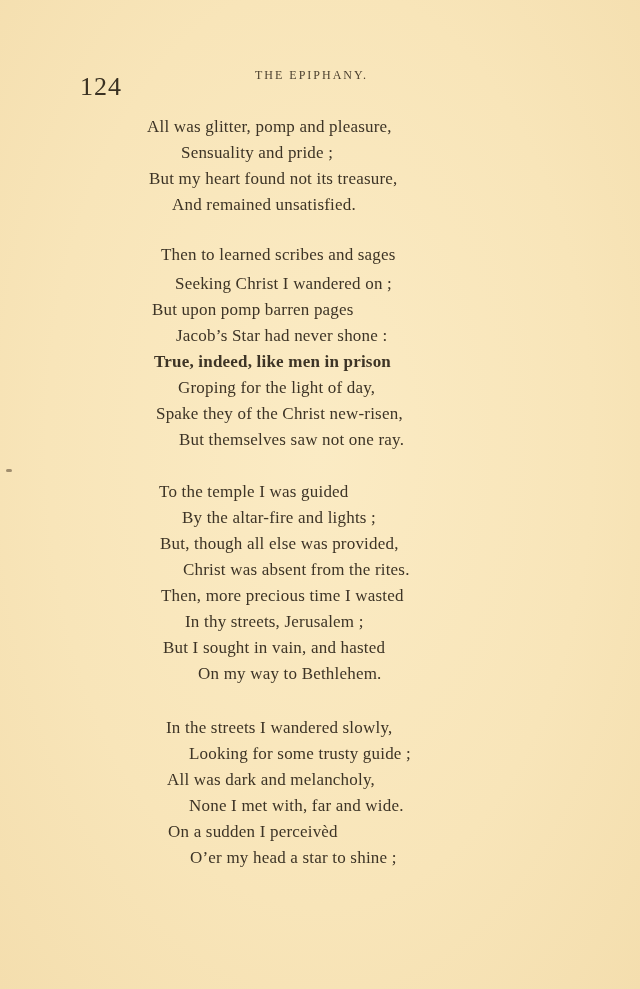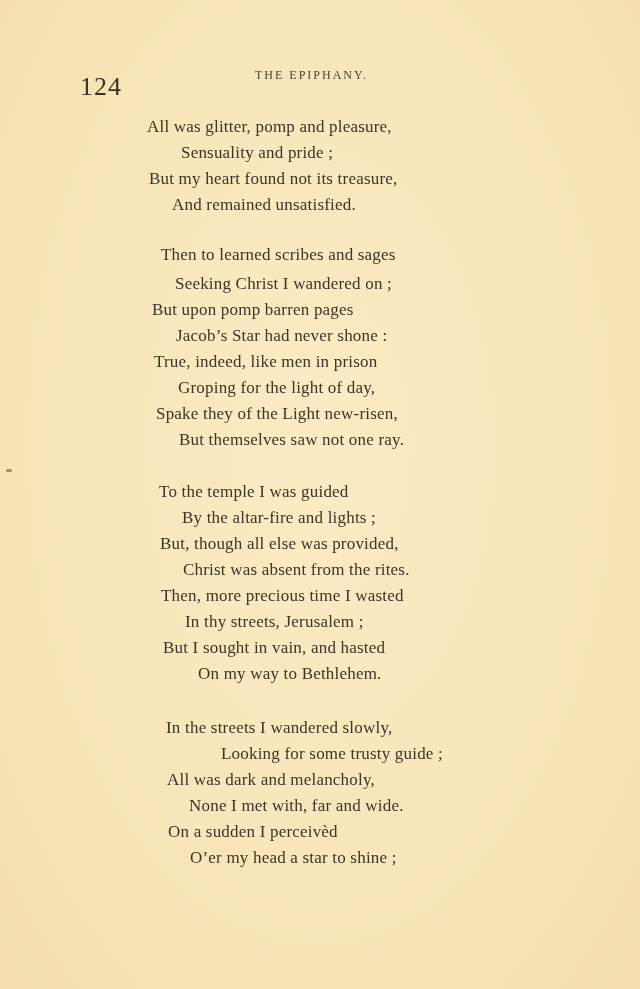--- a/index.html
+++ b/index.html
@@ -82,7 +82,7 @@
         <div class="line" style="left: 175px; top: 274px;">Seeking Christ I wandered on ;</div>
         <div class="line" style="left: 152px; top: 300px;">But upon pomp barren pages</div>
         <div class="line" style="left: 176px; top: 326px;">Jacob’s Star had never shone :</div>
-        <div class="line" style="left: 154px; top: 352px;">True, indeed, like men in prison</div>
+        <div class="line" style="left: 154px; top: 352px; font-weight: bold;">True, indeed, like men in prison</div>
         <div class="line" style="left: 178px; top: 378px;">Groping for the light of day,</div>
         <div class="line" style="left: 156px; top: 404px;">Spake they of the Light new-risen,</div>
         <div class="line" style="left: 179px; top: 430px;">But themselves saw not one ray.</div>

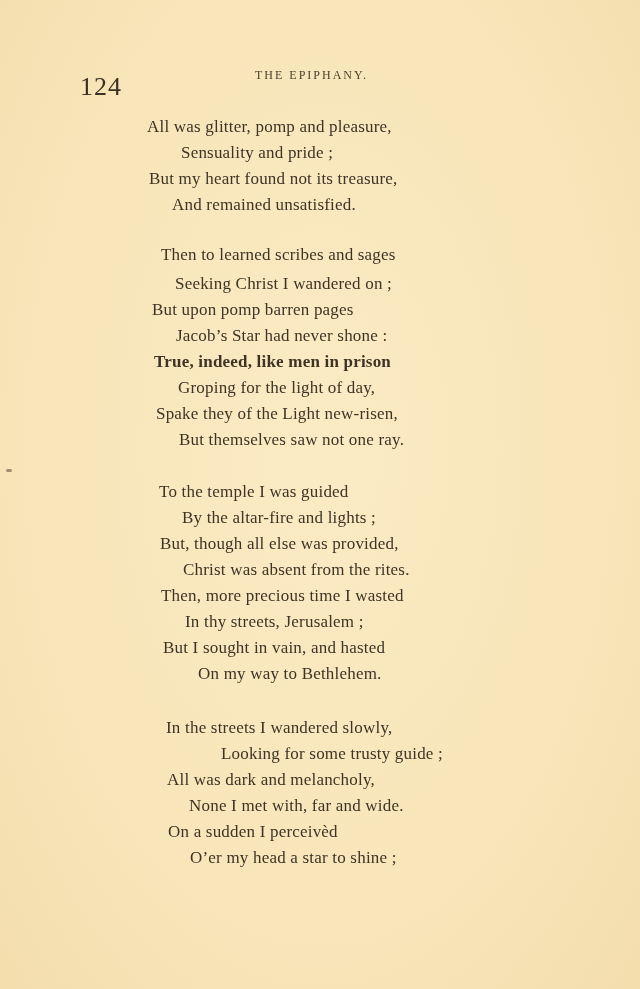--- a/index.html
+++ b/index.html
@@ -84,7 +84,7 @@
         <div class="line" style="left: 176px; top: 326px;">Jacob’s Star had never shone :</div>
         <div class="line" style="left: 154px; top: 352px; font-weight: bold;">True, indeed, like men in prison</div>
         <div class="line" style="left: 178px; top: 378px;">Groping for the light of day,</div>
-        <div class="line" style="left: 156px; top: 404px;">Spake they of the Light new-risen,</div>
+        <div class="line" style="left: 156px; top: 404px;">Spake they of the Christ new-risen,</div>
         <div class="line" style="left: 179px; top: 430px;">But themselves saw not one ray.</div>
       </div>
       <div>

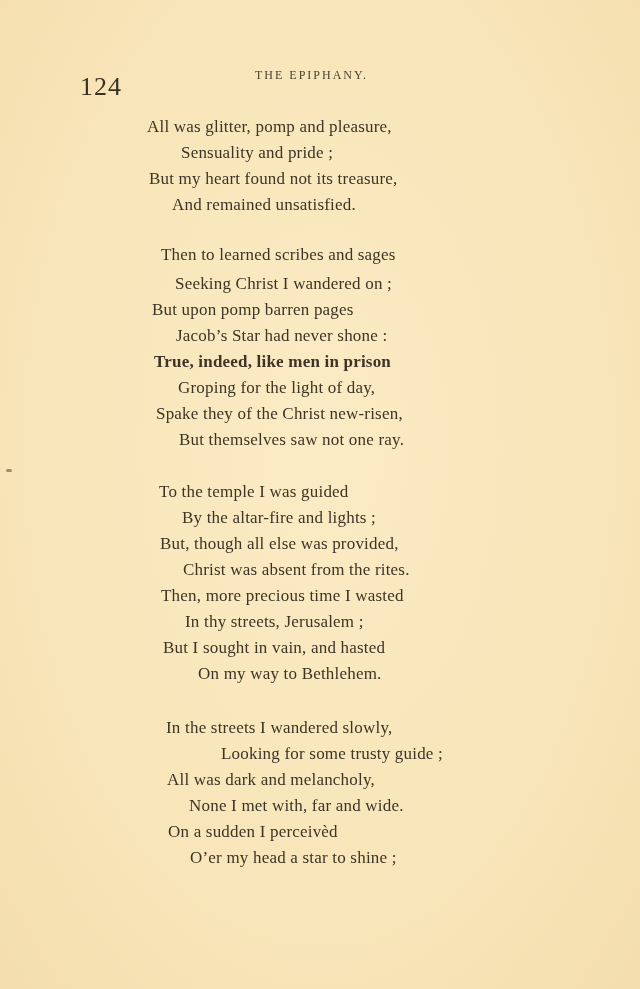--- a/index.html
+++ b/index.html
@@ -99,7 +99,7 @@
       </div>
       <div>
         <div class="line" style="left: 166px; top: 718px;">In the streets I wandered slowly,</div>
-        <div class="line" style="left: 189px; top: 744px; margin-left: 32px;">Looking for some trusty guide ;</div>
+        <div class="line" style="left: 189px; top: 744px;">Looking for some trusty guide ;</div>
         <div class="line" style="left: 167px; top: 770px;">All was dark and melancholy,</div>
         <div class="line" style="left: 189px; top: 796px;">None I met with, far and wide.</div>
         <div class="line" style="left: 168px; top: 822px;">On a sudden I perceivèd</div>

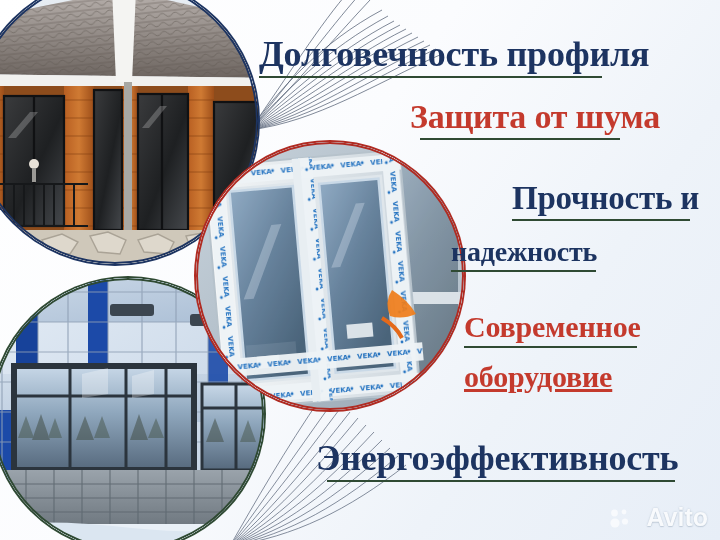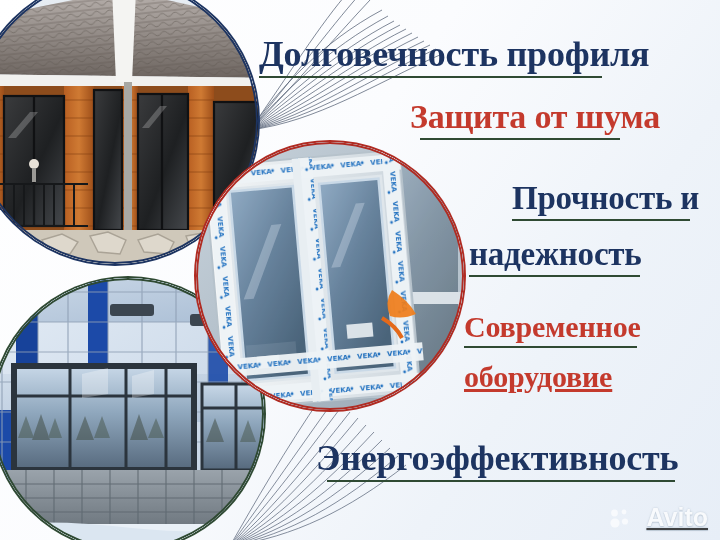--- a/index.html
+++ b/index.html
@@ -63,7 +63,7 @@
   #t-prochnost{left:466px;top:182px;font-size:33px;margin-left:46px;}
   #t-prochnost .u{width:95%;}
 
-  #t-nadezhnost{left:469px;top:238px;font-size:33px;font-family:Liberation Serif, serif;}
+  #t-nadezhnost{left:451px;top:238px;font-size:28px;font-family:Liberation Serif, serif;}
   #t-nadezhnost .u{width:99%;}
 
   #t-sovremennoe{left:464px;top:312px;font-size:30px;text-align:right;}

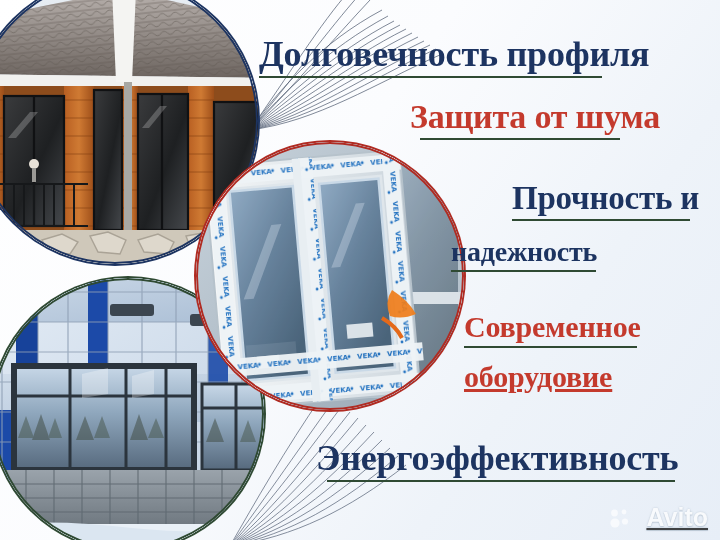--- a/index.html
+++ b/index.html
@@ -78,7 +78,7 @@
   #watermark{
     position:absolute;right:12px;bottom:8px;
     display:flex;align-items:center;gap:15px;
-    opacity:.72;pointer-events:none;text-decoration:underline;
+    opacity:.72;pointer-events:none;
   }
   #watermark .wm-text{
     font-family:"Liberation Sans",sans-serif;

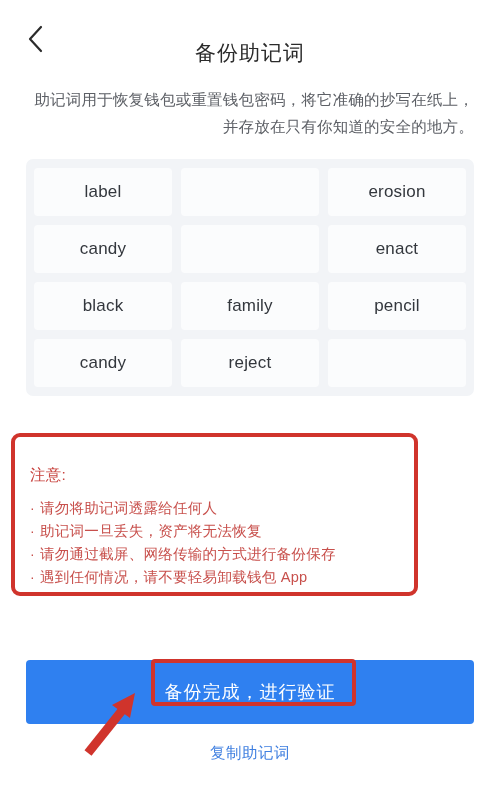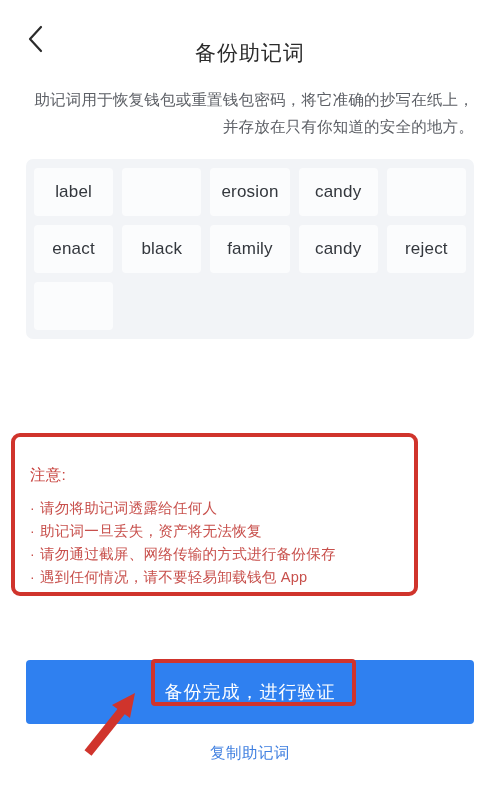--- a/index.html
+++ b/index.html
@@ -70,7 +70,7 @@
 
   .grid {
     display: grid;
-    grid-template-columns: repeat(5, 1fr);
+    grid-template-columns: repeat(3, 1fr);
     gap: 9px 9px;
   }
 

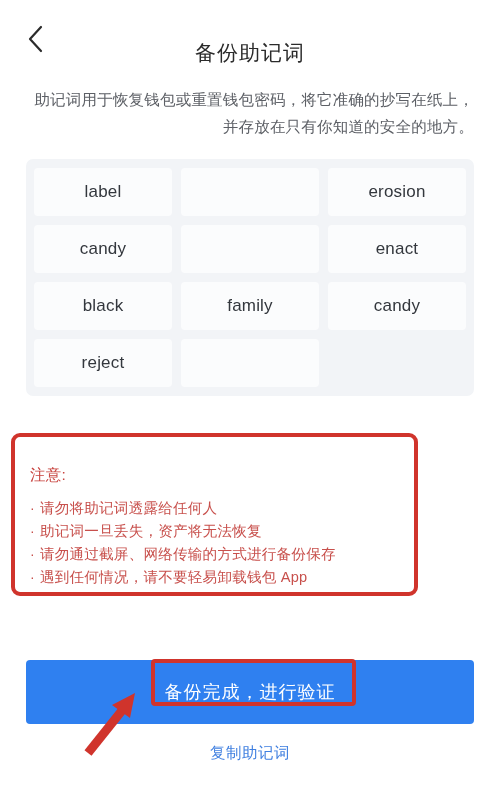--- a/index.html
+++ b/index.html
@@ -208,6 +208,7 @@
     <div class="word-cell">enact</div>
     <div class="word-cell">black</div>
     <div class="word-cell">family</div>
+    <div class="word-cell">pencil</div>
     <div class="word-cell">candy</div>
     <div class="word-cell">reject</div>
     <div class="word-cell empty"></div>

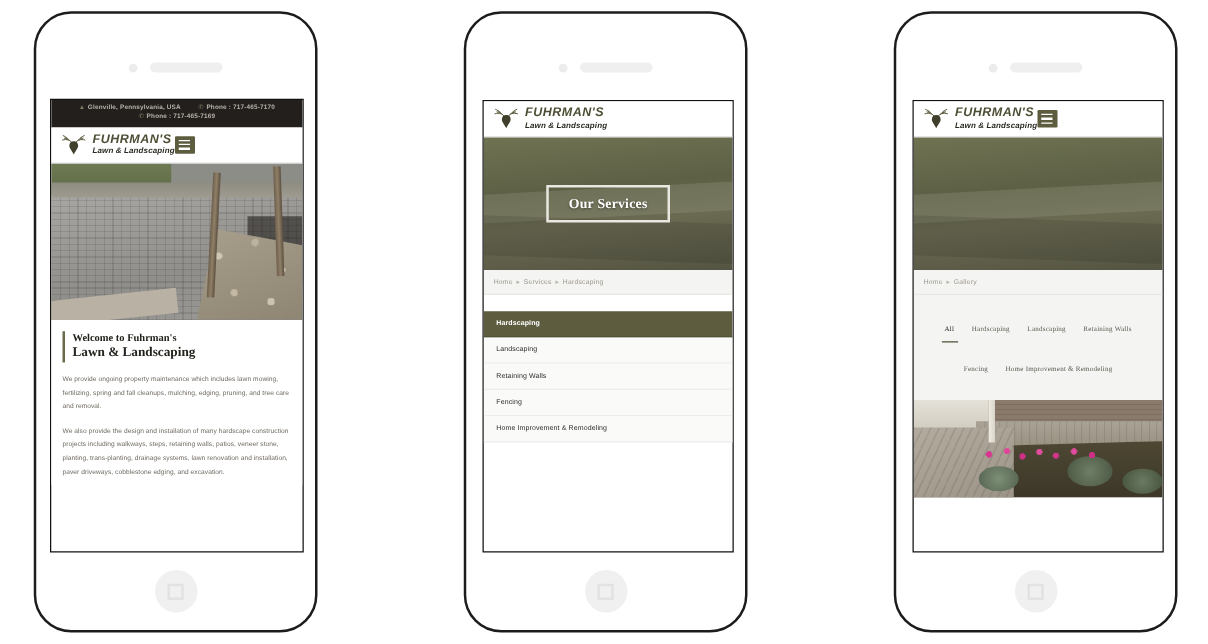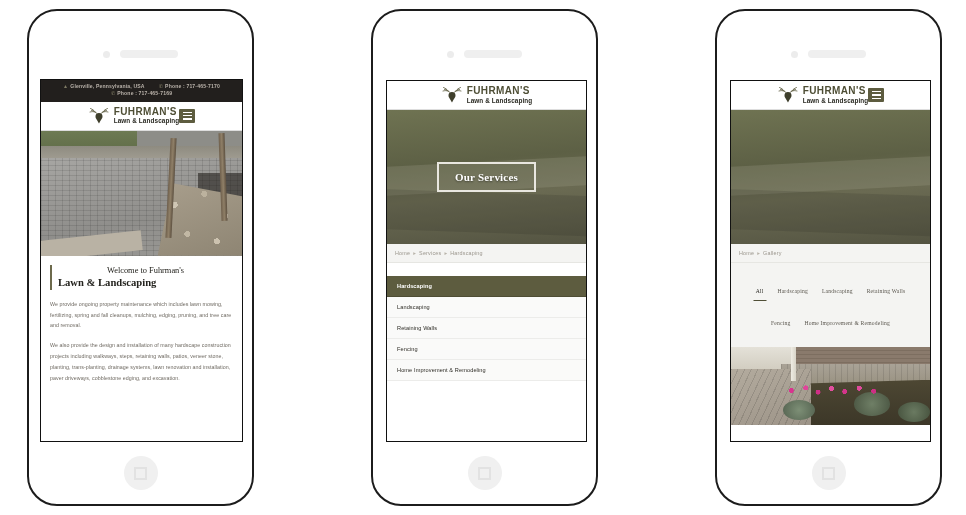--- a/index.html
+++ b/index.html
@@ -27,7 +27,7 @@
   .topbar span{font-size:5.1px;letter-spacing:.15px;white-space:nowrap;}
   .tb-ico{color:#7e7a63;margin-right:2px;font-size:4.6px;}
 
-  .sitehead{background:#fff;display:flex;align-items:center;justify-content:center;padding:5px 7px;border-bottom:1px solid #ddd;}
+  .sitehead{background:#fff;display:flex;align-items:center;justify-content:flex-start;padding:5px 7px;border-bottom:1px solid #ddd;font-style:italic;}
   .brand{display:flex;align-items:center;gap:4px;}
   .brand-txt{line-height:1;}
   .brand-name{font-size:10px;font-weight:bold;color:#4e4e35;letter-spacing:.4px;}

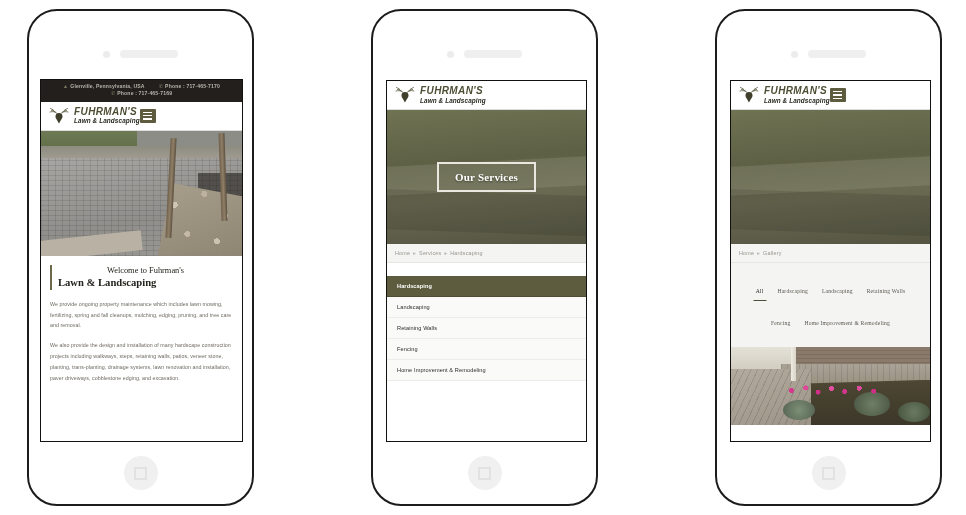--- a/index.html
+++ b/index.html
@@ -67,7 +67,7 @@
   .intro p{margin:9px 0 0 0;font-size:5.3px;line-height:2.05;color:#6f6a62;letter-spacing:.05px;}
 
   
-  .svc-hero{position:relative;height:134px;background:linear-gradient(175deg,#6f7352 0%,#5d6045 38%,#6a6a52 62%,#545442 100%);display:flex;align-items:center;justify-content:center;overflow:hidden;}
+  .svc-hero{position:relative;height:106px;background:linear-gradient(175deg,#6f7352 0%,#5d6045 38%,#6a6a52 62%,#545442 100%);display:flex;align-items:center;justify-content:center;overflow:hidden;}
   .svc-hero .band{position:absolute;left:-10%;top:38%;width:130%;height:22%;background:rgba(180,180,160,.20);transform:rotate(-3deg);}
   .svc-hero .band2{position:absolute;left:-10%;top:62%;width:130%;height:30%;background:rgba(40,40,30,.16);transform:rotate(2deg);}
   .hero-btn{position:relative;border:2px solid #e9e7e0;color:#ffffff;font-family:"Liberation Serif",serif;font-weight:bold;padding:7px 16px;font-size:11px;letter-spacing:.2px;text-shadow:0 1px 2px rgba(0,0,0,.45);}

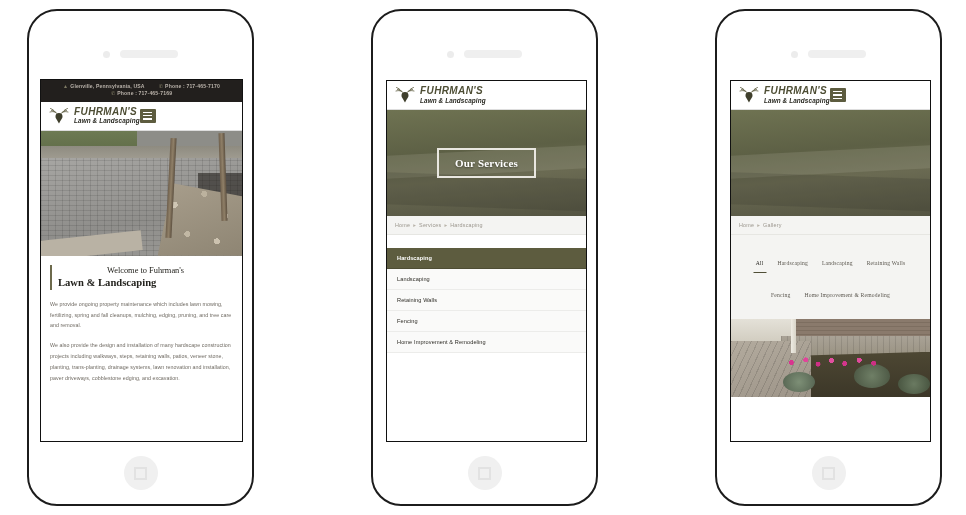--- a/index.html
+++ b/index.html
@@ -62,7 +62,7 @@
   
   .intro{padding:9px 9px 4px 9px;background:#fff;}
   .intro-head{border-left:2px solid #6d6a4c;padding-left:6px;}
-  .intro-head .l1{font-family:"Liberation Serif",serif;font-size:8.4px;font-weight:normal;color:#23221d;line-height:1.35;text-align:center;}
+  .intro-head .l1{font-family:"Liberation Serif",serif;font-size:8.4px;font-weight:bold;color:#23221d;line-height:1.35;}
   .intro-head .l2{font-family:"Liberation Serif",serif;font-size:10.6px;font-weight:bold;color:#23221d;line-height:1.3;}
   .intro p{margin:9px 0 0 0;font-size:5.3px;line-height:2.05;color:#6f6a62;letter-spacing:.05px;}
◇ ◇ ◇ ◇
Exercise directions — Where a line of the data holds "Looking", show that line.

The answer —
-        <div class="line" style="left: 189px; top: 744px; margin-left: 32px;">Looking for some trusty guide ;</div>
+        <div class="line" style="left: 189px; top: 744px;">Looking for some trusty guide ;</div>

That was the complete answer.